(Activity): From the entries below, return only the lines starting at the one that contains "payment method: cash -> Google Pay" and ending at the one that contains "Pacific Aloha 3.4", exactly as they stand.

(Source data):
»»

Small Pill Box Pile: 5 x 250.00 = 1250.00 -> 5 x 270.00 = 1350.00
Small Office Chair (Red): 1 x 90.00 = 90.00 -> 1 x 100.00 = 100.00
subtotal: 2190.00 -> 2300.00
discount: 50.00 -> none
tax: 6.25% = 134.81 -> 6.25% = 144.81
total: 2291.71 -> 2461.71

««
»»

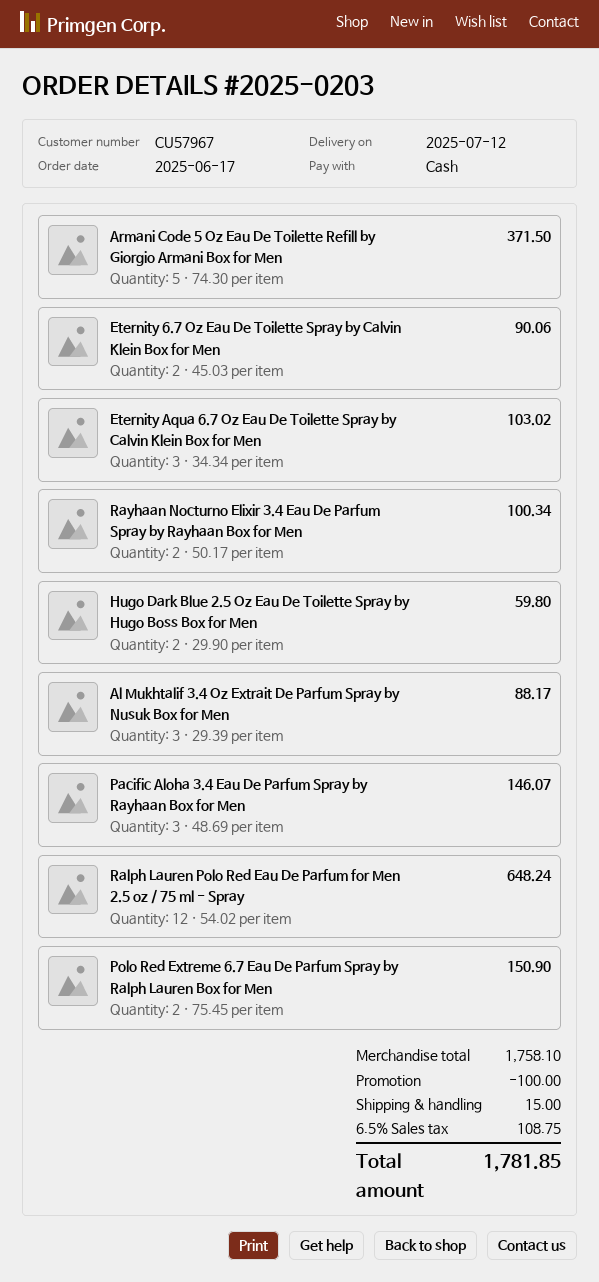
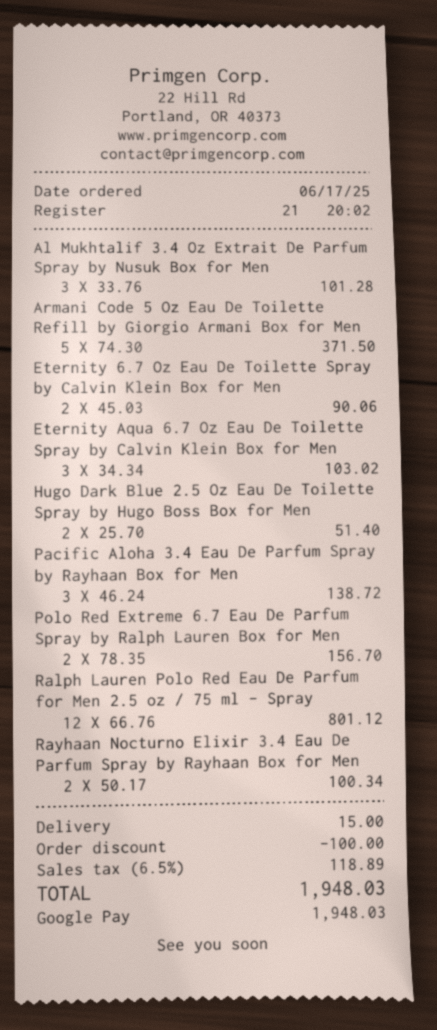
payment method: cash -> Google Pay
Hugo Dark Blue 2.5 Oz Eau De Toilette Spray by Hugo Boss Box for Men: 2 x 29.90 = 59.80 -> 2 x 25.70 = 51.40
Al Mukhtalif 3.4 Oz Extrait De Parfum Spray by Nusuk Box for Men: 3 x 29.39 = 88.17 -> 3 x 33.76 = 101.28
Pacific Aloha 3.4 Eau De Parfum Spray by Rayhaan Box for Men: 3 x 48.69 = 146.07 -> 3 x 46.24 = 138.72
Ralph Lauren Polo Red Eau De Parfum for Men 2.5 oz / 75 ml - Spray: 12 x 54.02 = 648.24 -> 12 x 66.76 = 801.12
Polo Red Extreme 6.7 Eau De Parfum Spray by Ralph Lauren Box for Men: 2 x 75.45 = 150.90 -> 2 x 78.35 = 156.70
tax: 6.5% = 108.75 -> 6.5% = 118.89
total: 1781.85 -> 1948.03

««

(Exercise output):
payment method: cash -> Google Pay
Hugo Dark Blue 2.5 Oz Eau De Toilette Spray by Hugo Boss Box for Men: 2 x 29.90 = 59.80 -> 2 x 25.70 = 51.40
Al Mukhtalif 3.4 Oz Extrait De Parfum Spray by Nusuk Box for Men: 3 x 29.39 = 88.17 -> 3 x 33.76 = 101.28
Pacific Aloha 3.4 Eau De Parfum Spray by Rayhaan Box for Men: 3 x 48.69 = 146.07 -> 3 x 46.24 = 138.72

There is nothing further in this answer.